Over the past few years, the discovery and development of naturally occurring fluorescent proteins and mutated derivatives have rapidly advanced to center stage in the investigation of a wide spectrum of intracellular processes in living organisms. These biological probes have provided scientists with the ability to visualize, monitor, and track individual molecules with high spatial and temporal resolution in both steady-state and kinetic experiments. A variety of marine organisms have been the source of more than 25 fluorescent proteins and their analogs, which arm the investigator with a balanced palette of non-invasive biological probes for single, dual, and multispectral fluorescence analysis. Among the advantages of fluorescent proteins over the traditional organic and new semiconductor probes described above is their response to a wider variety of biological events and signals. Coupled with the ability to specifically target fluorescent probes in subcellular compartments, the extremely low or absent photodynamic toxicity, and the widespread compatibility with tissues and intact organisms, these biological macromolecules offer an exciting new frontier in live-cell imaging.
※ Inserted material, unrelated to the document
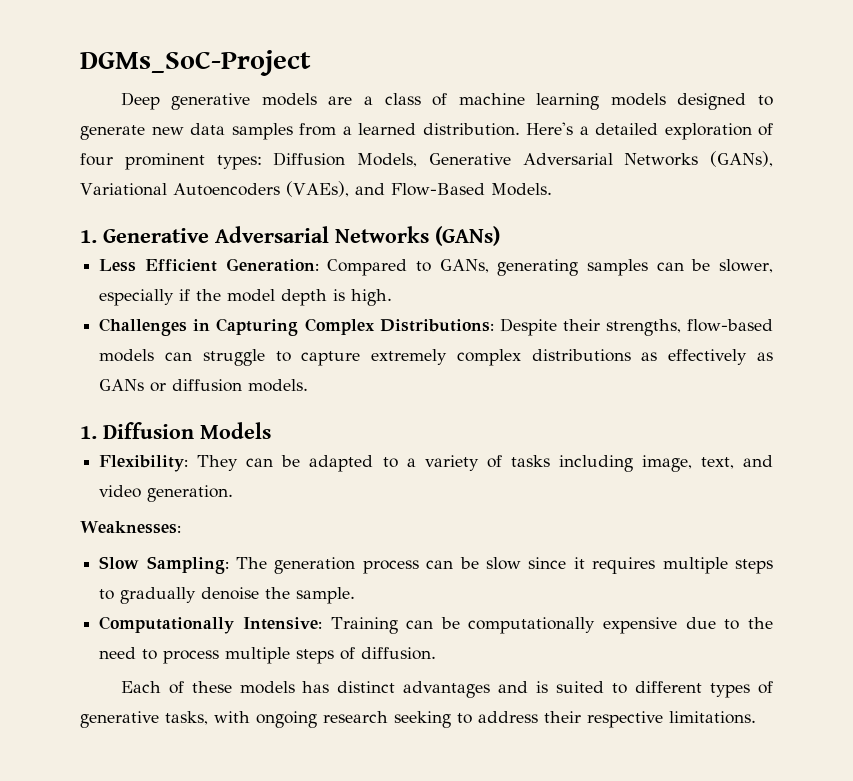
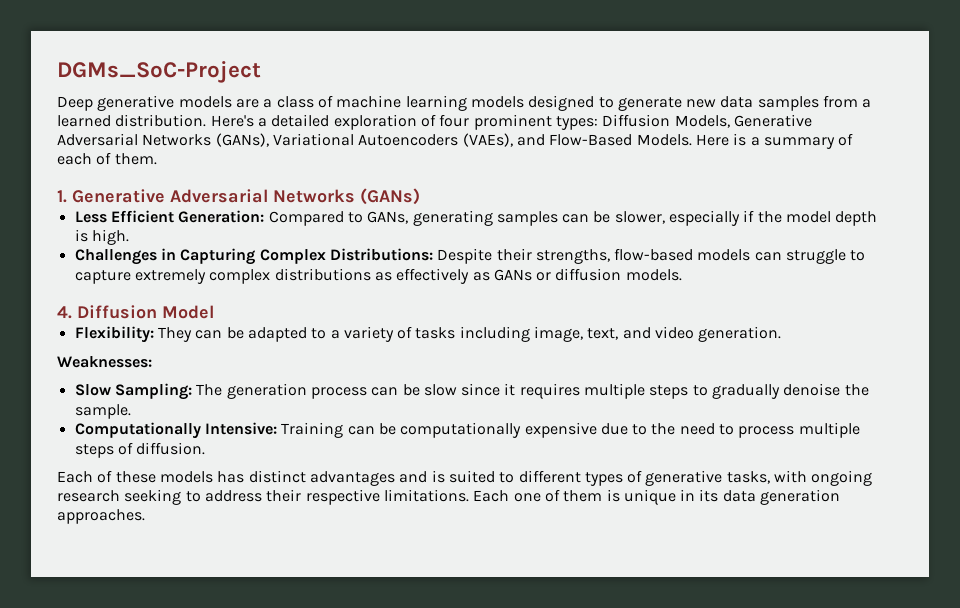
+ Here is a summary of each of them.
- 1. Diffusion Models
+ 4. Diffusion Model
+ Each one of them is unique in its data generation approaches.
The culture of transformed African green monkey kidney cells presented in the digital image above was labeled with Alexa Fluor 488 conjugated to wheat germ agglutinin, a fluorescent lectin that selectively binds to sialic acid residues, primarily in the Golgi apparatus. The specimen was also labeled with Alexa Fluor 568 conjugated to phalloidin and DAPI, targeting F-actin and DNA in the cell nucleus, respectively. Images were recorded in grayscale with a QImaging Retiga Fast-EXi camera system coupled to an Olympus BX-51 microscope equipped with bandpass emission fluorescence filter optical blocks provided by Omega Optical. During the processing stage, individual image channels were pseudocolored with RGB values corresponding to each of the fluorophore emission spectral profiles.